Conference Paper

Powering the Energy Transition in Enterprises: Empirical Insights into the Global Value Chain–Energy Innovation Nexus

No.

ERF32AC_101

Publisher

ERF

Date

May, 2026

Topic

Q4. Energy

Q5. Environmental Economics

F. International Economics

Global value chain (GVC) embedding can induce businesses’ energy efficiency and decarbonization transition. Yet, this is the end effect; the granular process-level energy upgrades and enhancements that lay the groundwork for the broader transition remain unexplored. This is the first firm-level examination of the linkage between GVC participation and energy efficiency innovation. Using WBES-BEEPS database in 41 global countries, we find that GVC participation significantly increases enterprises’ propensity to take up energy innovation.
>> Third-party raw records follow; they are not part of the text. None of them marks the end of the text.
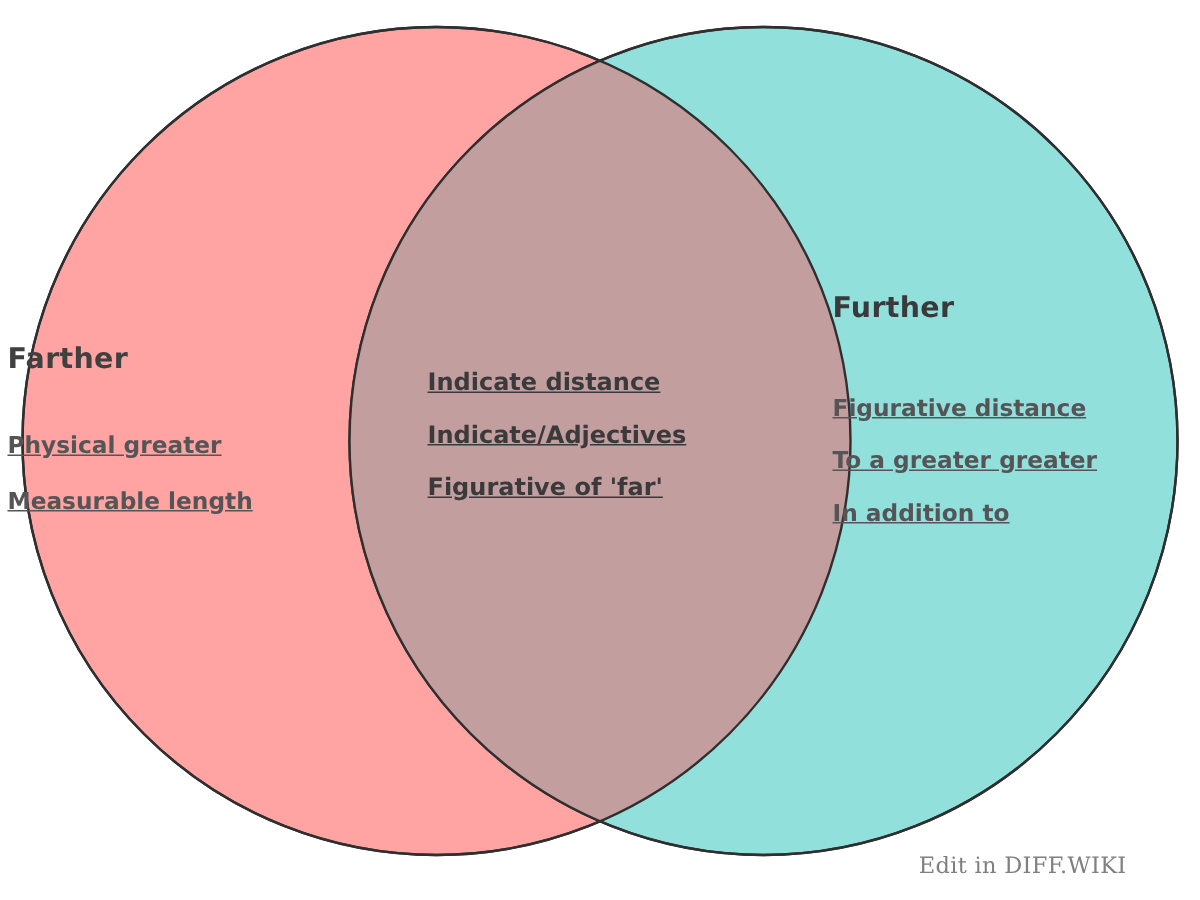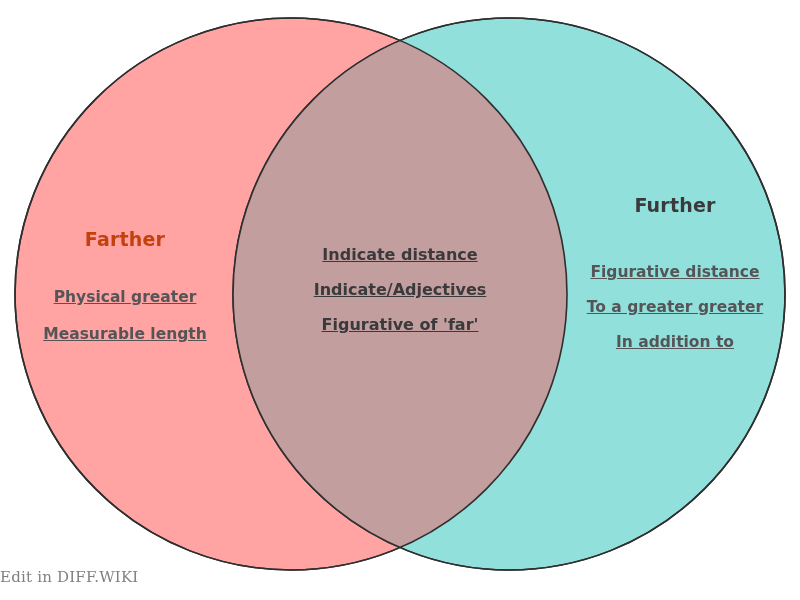--- a/index.html
+++ b/index.html
@@ -36,7 +36,7 @@
   }
   .col {
     position: absolute;
-    text-align: center;
+    text-align: left;
   }
   .heading {
     font-family: "DejaVu Sans", sans-serif;

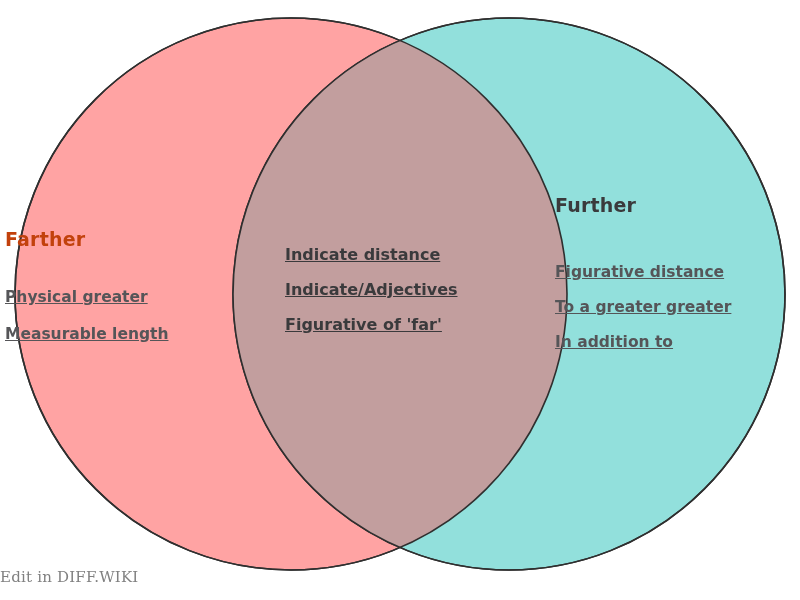--- a/index.html
+++ b/index.html
@@ -60,7 +60,7 @@
     width: 240px;
   }
   #left-col .heading {
-    color: #c2410c;
+    color: #404040;
     margin: 0 0 38px 0;
   }
   #left-col .item {

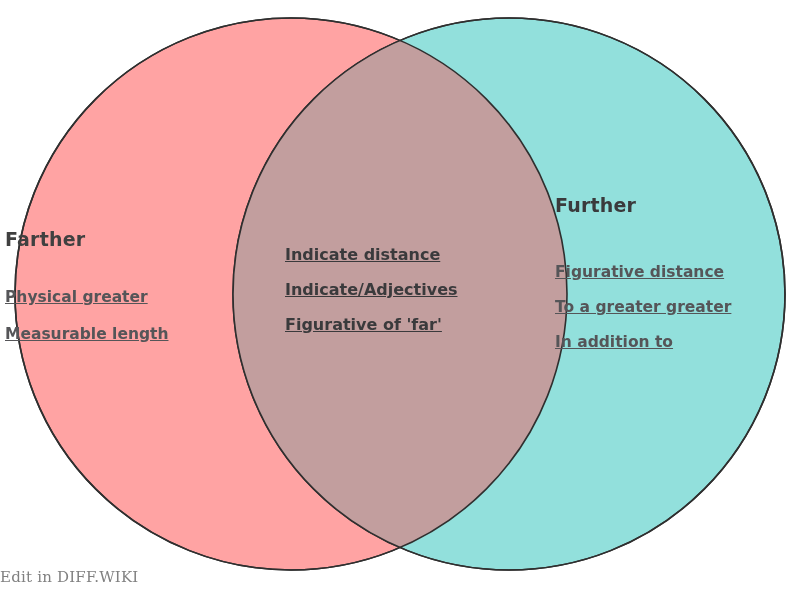--- a/index.html
+++ b/index.html
@@ -101,11 +101,12 @@
     left: 0;
     top: 568px;
     width: 736px;
-    text-align: left;
+    text-align: right;
     font-family: "DejaVu Serif", serif;
     font-size: 15px;
     color: #808080;
     letter-spacing: 0.2px;
+    padding-left: 15px;
   }
 </style>
 </head>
The mechanism analysis uncovers the mediating role of market scale and induced research and learning spillovers in explaining the studied nexus. We conduct a nuanced heterogeneity analysis to account for variations across firm-level characteristics, sectoral attributes, global regions and country income groups. The positive effect is more evident among SMEs, less financially restrained firms, liable enterprises to environmental regulations, and firms operating in manufacturing, medium-high and high-tech and relatively energy-efficient industries. The income-based cross-country analysis pinpoints the effect of GVCs on intensifying global energy inequality. GVC firms from low-income countries can disproportionately innovate in their energy efficiency, yet only if they function within energy-efficient sectors. Regional heterogeneous results are stronger among MENA firms, and more specifically SMEs, financially unconstrained, medium and low-technologically intensive, and energy-regulated enterprises. A set of robustness checks validates the reliability of baseline results to endogeneity and selection biases. This research encompasses a suite of policy recommendations for leveraging the association between GVC embeddedness and firm-level green energy performance to accelerate macro-level environmental protection.